Dubai, the Culture of International Schooling

DUBAI, United Arab Emirates, February 26, 2013—Imagine a typical city, in America or anywhere else. Chances are, roughly 80% of the kids in that city will go to local public schools. Of the rest, some will go to private schools, and a smattering will attend international schools.

Then there’s Dubai.

Among many other superlatives, Dubai holds the distinction of having the greatest number of international schools—both absolutely and per capita—of any city in the world. There are 215 of them, according to ISC Research. Nearly 150,000 children (in a city of 2 million people) are being educated at international schools, mostly in English.

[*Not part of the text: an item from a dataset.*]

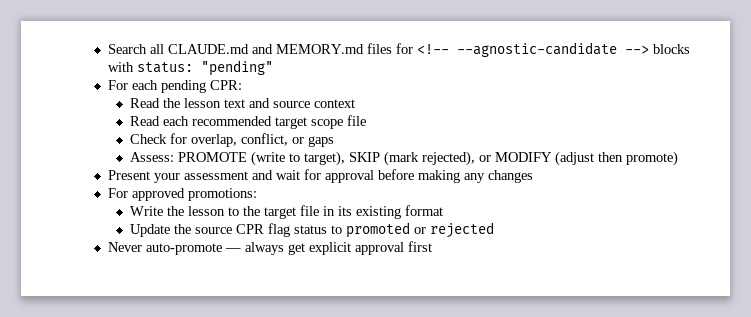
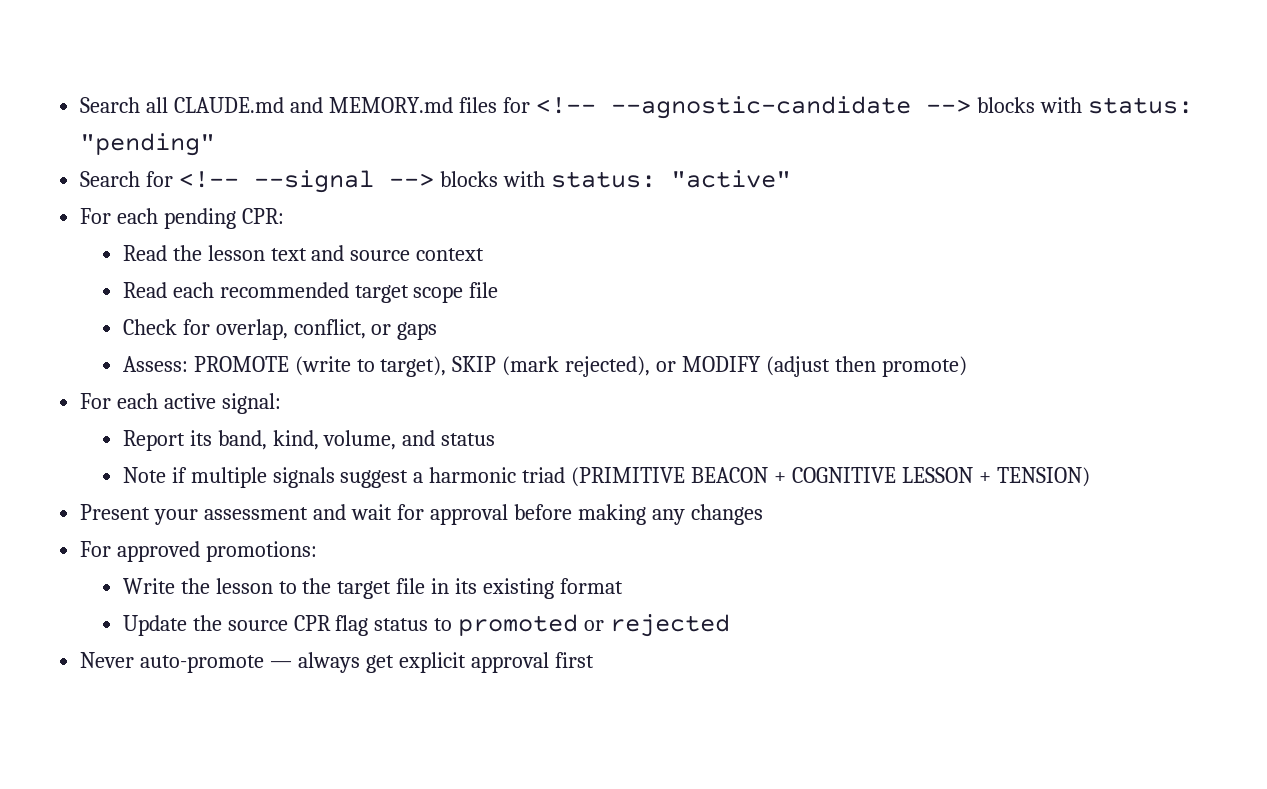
+ Search for <!-- --signal --> blocks with status: "active"
+ For each active signal:
+ Report its band, kind, volume, and status
+ Note if multiple signals suggest a harmonic triad (PRIMITIVE BEACON + COGNITIVE LESSON + TENSION)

These numbers are shocking until you consider the population of Dubai as a whole. Only 20% of the population of the United Arab Emirates is actually Emirati. There just aren’t enough Emiratis to make productive use of the country’s cash flow. So literally everyone else, from Indian and Pakistani construction workers to regional directors of American and European companies, are expatriates, and their children are third-culture kids.

Many of these expatriates come as families. So it stands to reason that Dubai’s education scene, from kindergarten through high school, is turned on its head. International schools are not the exception—they are the norm.

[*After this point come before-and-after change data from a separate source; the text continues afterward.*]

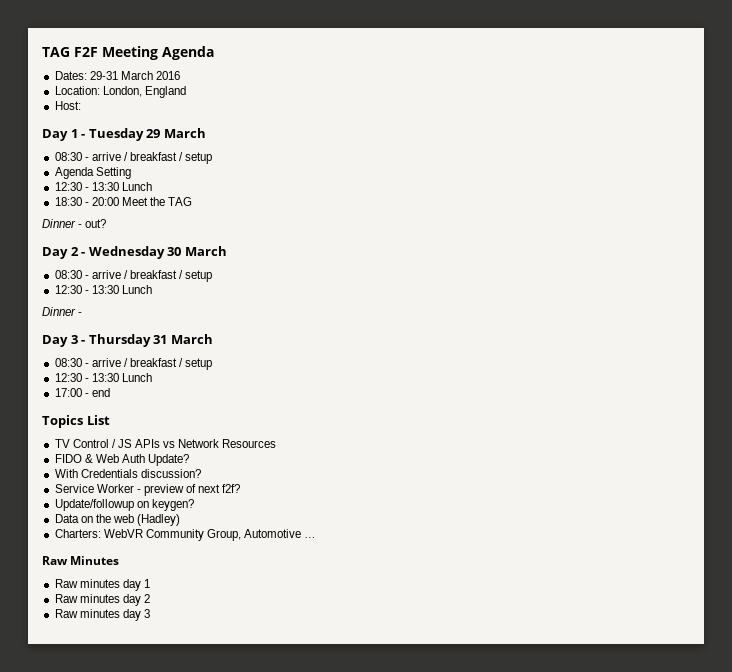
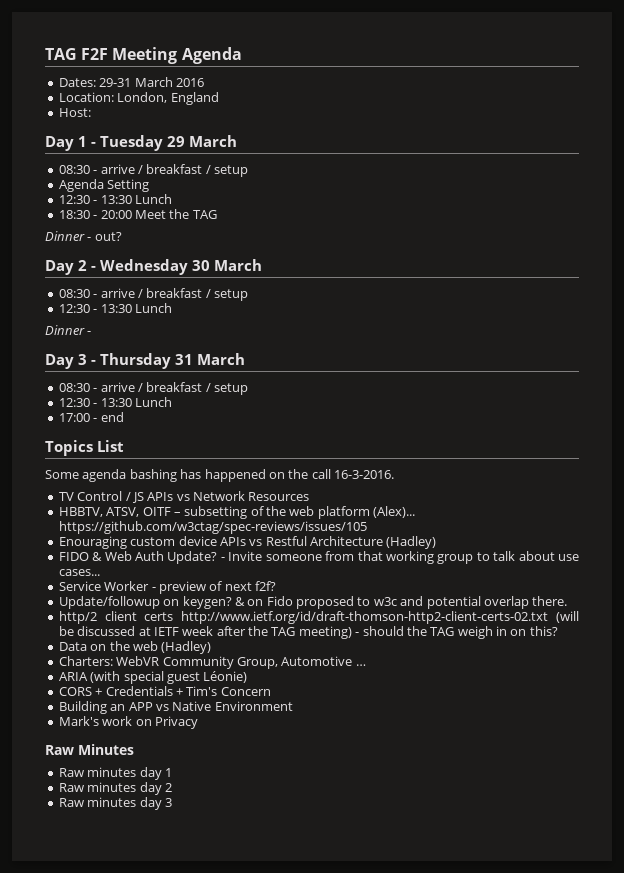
+ Some agenda bashing has happened on the call 16-3-2016.
+ HBBTV, ATSV, OITF – subsetting of the web platform (Alex)... https://github.com/w3ctag/spec-reviews/issues/105
+ Enouraging custom device APIs vs Restful Architecture (Hadley)
- FIDO & Web Auth Update?
- With Credentials discussion?
+ FIDO & Web Auth Update? - Invite someone from that working group to talk about use cases...
+ & on Fido proposed to w3c and potential overlap there.
+ http/2 client certs http://www.ietf.org/id/draft-thomson-http2-client-certs-02.txt (will be discussed at IETF week after the TAG meeting) - should the TAG weigh in on this?
+ ARIA (with special guest Léonie)
+ CORS + Credentials + Tim's Concern
+ Building an APP vs Native Environment
+ Mark's work on Privacy

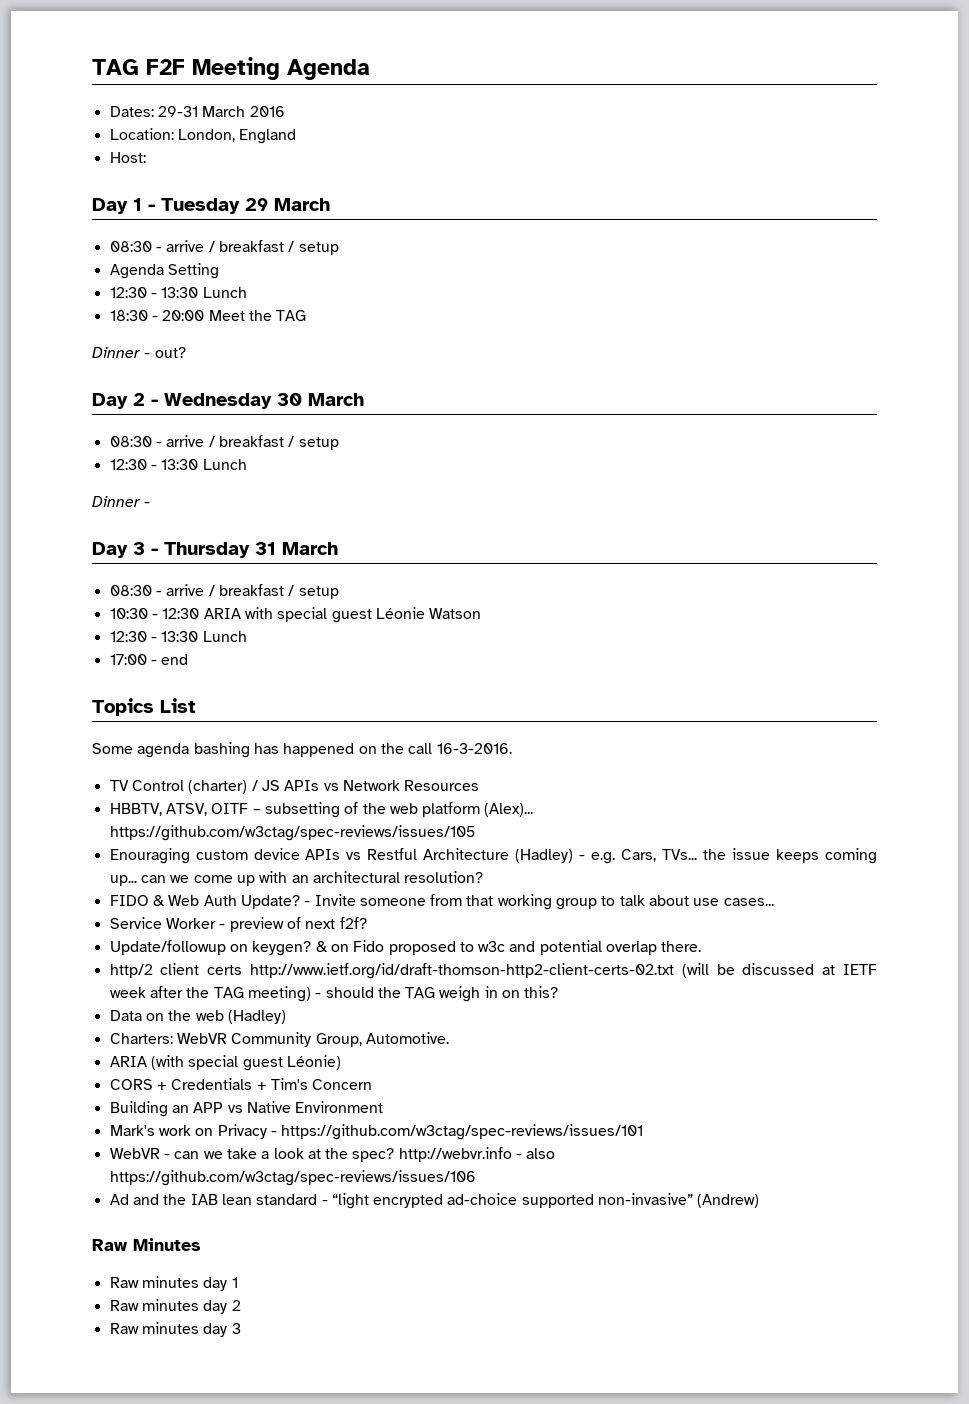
+ 10:30 - 12:30 ARIA with special guest Léonie Watson
- TV Control / JS APIs vs Network Resources
+ TV Control (charter) / JS APIs vs Network Resources
- Enouraging custom device APIs vs Restful Architecture (Hadley)
+ Enouraging custom device APIs vs Restful Architecture (Hadley) - e.g. Cars, TVs... the issue keeps coming up... can we come up with an architectural resolution?
- Charters: WebVR Community Group, Automotive …
+ Charters: WebVR Community Group, Automotive.
- Mark's work on Privacy
+ Mark's work on Privacy - https://github.com/w3ctag/spec-reviews/issues/101
+ WebVR - can we take a look at the spec? http://webvr.info - also https://github.com/w3ctag/spec-reviews/issues/106
+ Ad and the IAB lean standard - “light encrypted ad-choice supported non-invasive” (Andrew)

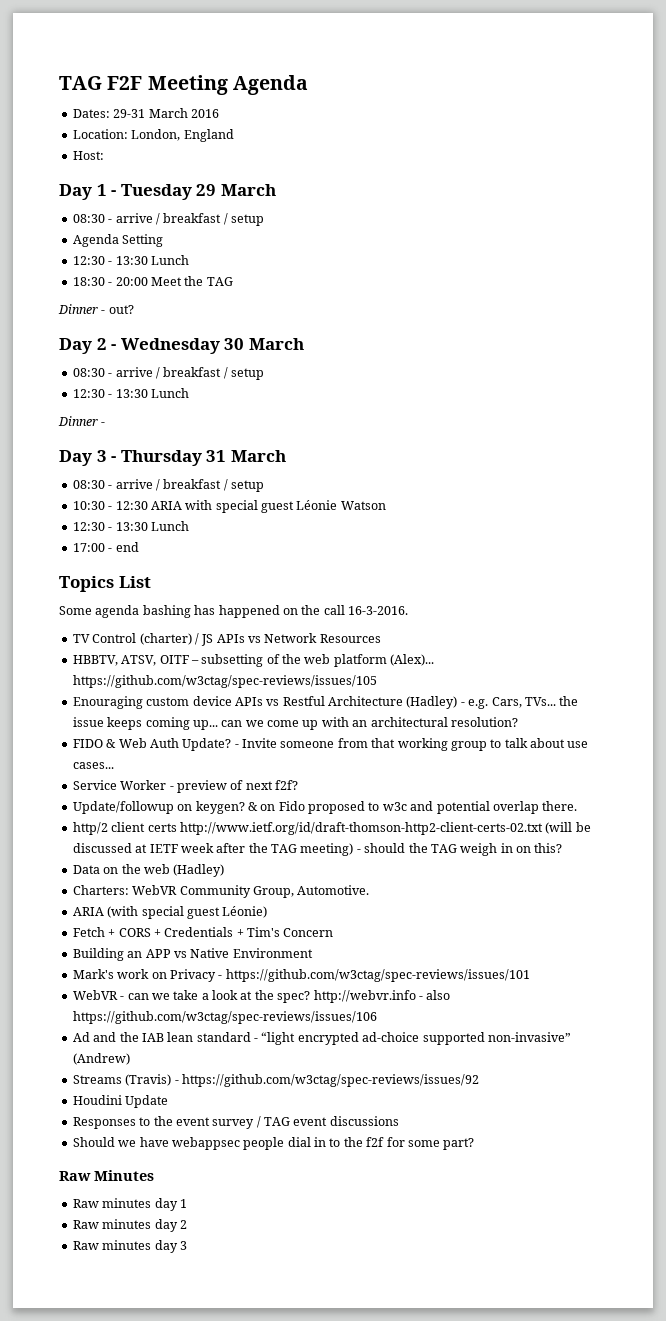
- CORS + Credentials + Tim's Concern
+ Fetch + CORS + Credentials + Tim's Concern
+ Streams (Travis) - https://github.com/w3ctag/spec-reviews/issues/92
+ Houdini Update
+ Responses to the event survey / TAG event discussions
+ Should we have webappsec people dial in to the f2f for some part?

You might think that, with critical masses of many ethnic groups, these schools would each cater to specific, ready-made student populations: Americans to American Schools, British to British schools, Indians to Indian schools, Filipinos to Filipino schools, etc. But that couldn’t be further from the truth. Many of Dubai’s international schools are as diverse as their counterparts are in other cities where there are far fewer such schools to choose from.

I’ve often thought of Dubai as the Constantinople of the 21st century: a crossroads where vastly different peoples come to do business and share cultures (just check out the lobby of any major hotel in Dubai and you’ll see intercontinental deals going). Their schools are much the same. Dubai isn’t so much an Emirati city (though Emiratis run it and are reaping the economic rewards) as it is a world city. (And, not coincidentally, the home of the world’s tallest building; I visited a previous record-holder last month.)

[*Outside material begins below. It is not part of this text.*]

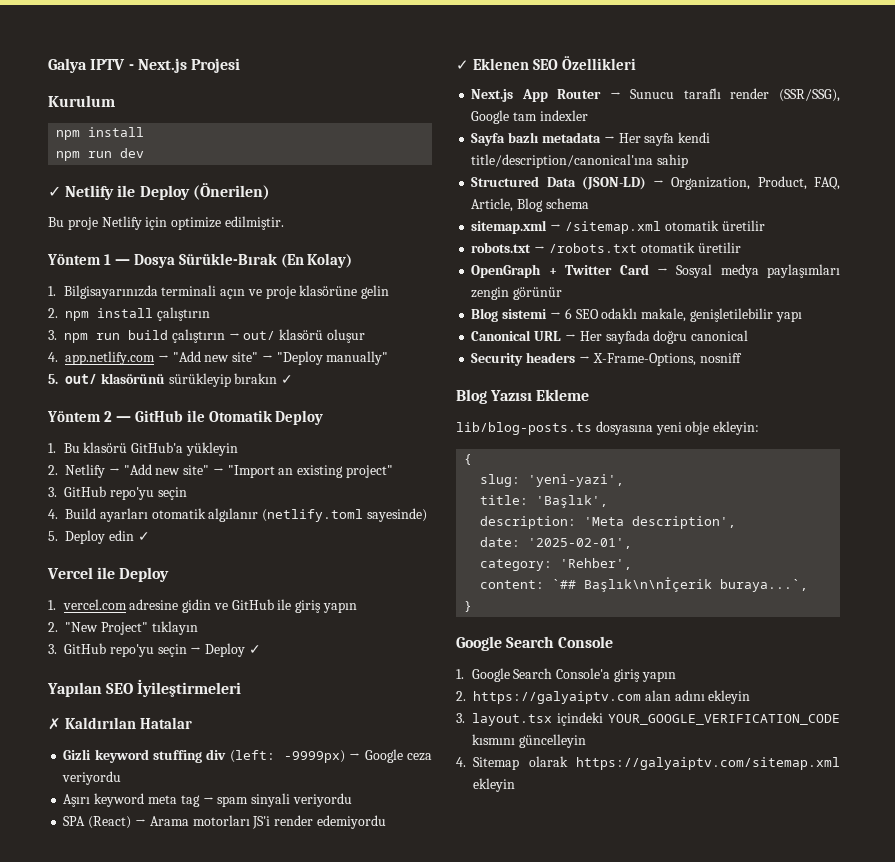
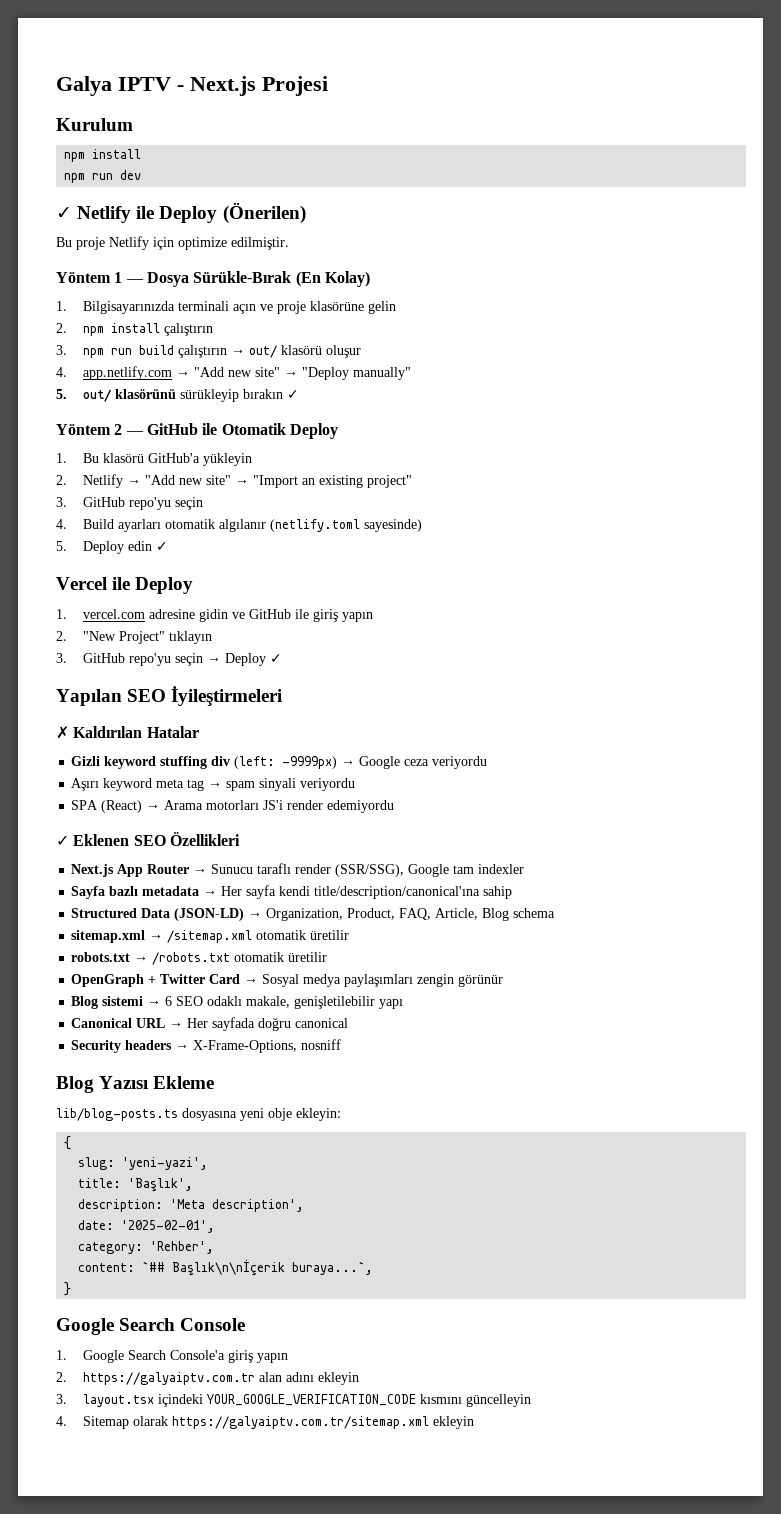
- 2. https://galyaiptv.com alan adını ekleyin
+ 2. https://galyaiptv.com.tr alan adını ekleyin
- 4. Sitemap olarak https://galyaiptv.com/sitemap.xml ekleyin
+ 4. Sitemap olarak https://galyaiptv.com.tr/sitemap.xml ekleyin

This situation is fantastic for schools and for supporters of international education; they can’t build schools fast enough in Dubai. Dubai is expected to almost double by 2020. That’s after the number had quadrupled between 2001 and 2011.

But, despite the demand, these schools face unique challenges. Most markedly, they are incredibly bottom-heavy. If you’re a school head in Dubai, you’d better not try to field an American football team.

If you put all the 12th graders at a typical school on one side of a scale and put all the kindergarteners on the other side, there’s a good bet that the kindergarten side would fall with a thud, and it’s not because Dubai is breeding hefty 5-year-olds. It’s because Dubai’s boom is only, at most, 10 years old. Many of the expats who have been adventurous enough to move there have been young families. It’s a lot easier to ship a toddler 6,000 miles from New York or DC than it is to coax a teenager away from his friends, car, teams, school, and prospective colleges.

So, competition for kindergarten in Dubai is almost as fierce as it is in Manhattan. Meanwhile, the schools really have no idea how many students they’re going to end up with five or ten years hence. Will those families stay put and make Dubai their home? Or will they decamp for Orange County or Connecticut after one 115-degree day too many?

These are the macro-scale questions that overshadow education in Dubai. And, of course, they all depend on the health of Dubai’s economy, which has shifted like a $37 billion sand dune over the years. One thing is for certain: Dubai will remain international, and those students who do go all the way through its high schools will face college—in the US, UAE, or anywhere else—with an incredible perspective on the world.